Third grade is a magical time in a child’s life. Most children are beginning to accept the realities of the adult world and are still able to believe the miracle of Santa.
“You believe in Santa?” asked a unison voice of hyper-vigilant 10-year-olds who wanted nothing more than to squelch the inner child in me. Every student had an argument as to why Santa could not exist and each was more convincing than the last, but I held to my beliefs that on Christmas Eve the miracle of Santa occurred. I was committed to prove them wrong.
I needed a plan. My family stayed up late playing games in the basement whereas I was sent to bed unsupervised. That was a perfect time to stake out my hiding place behind the recliner.

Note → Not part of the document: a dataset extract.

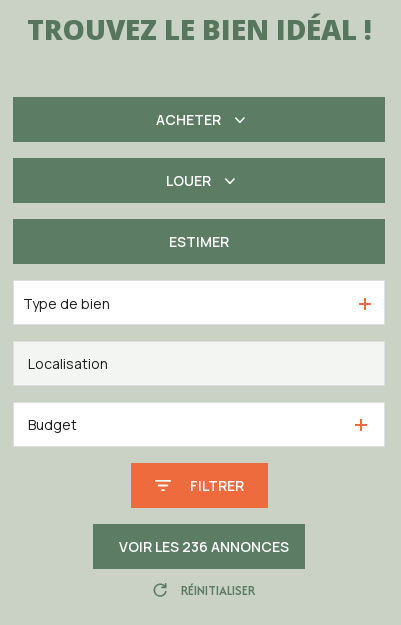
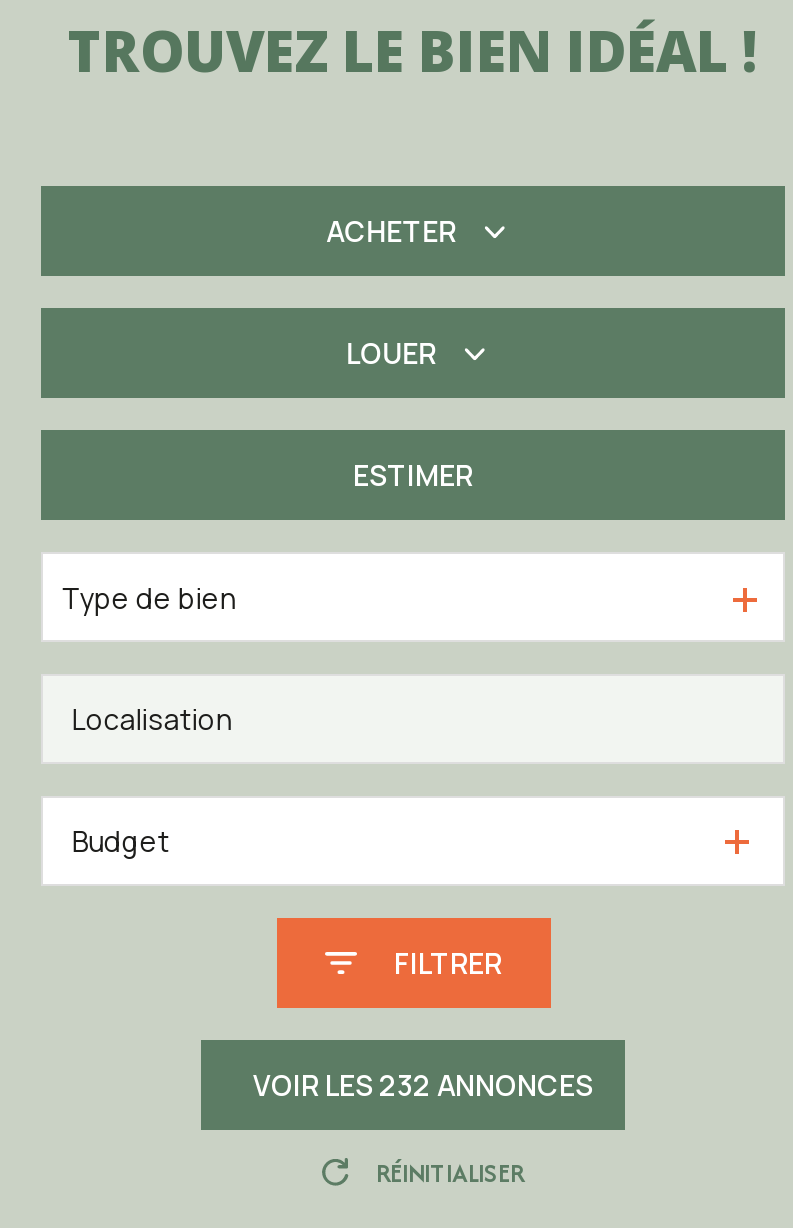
- VOIR LES 236 ANNONCES
+ VOIR LES 232 ANNONCES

I waited patiently as the cuckoo clock struck four o’clock. There were movements and the sound of a struggle and footsteps. I had Santa! I waited as the door began to creak open; my neck craned to see the jolly ol’ soul. But all I saw was my father carrying two large suitcases as he shouted, “Carol Jean, what are you doing awake? Get upstairs this instant!”
Mom was upstairs in the hall laughing as if something was really funny, but I was not amused. I was experiencing a moment of conflict. Either my father was Santa which wasn’t possible since my dad was really skinny or Dad was Santa’s helper. Now, that was possible since Dad was not an extremely tall man.
When I returned to school to face the heckles of my ruthless classmates, I did not have proof Santa existed. Although extremely difficult, I did manage to keep the secret that my dad was a really tall elf.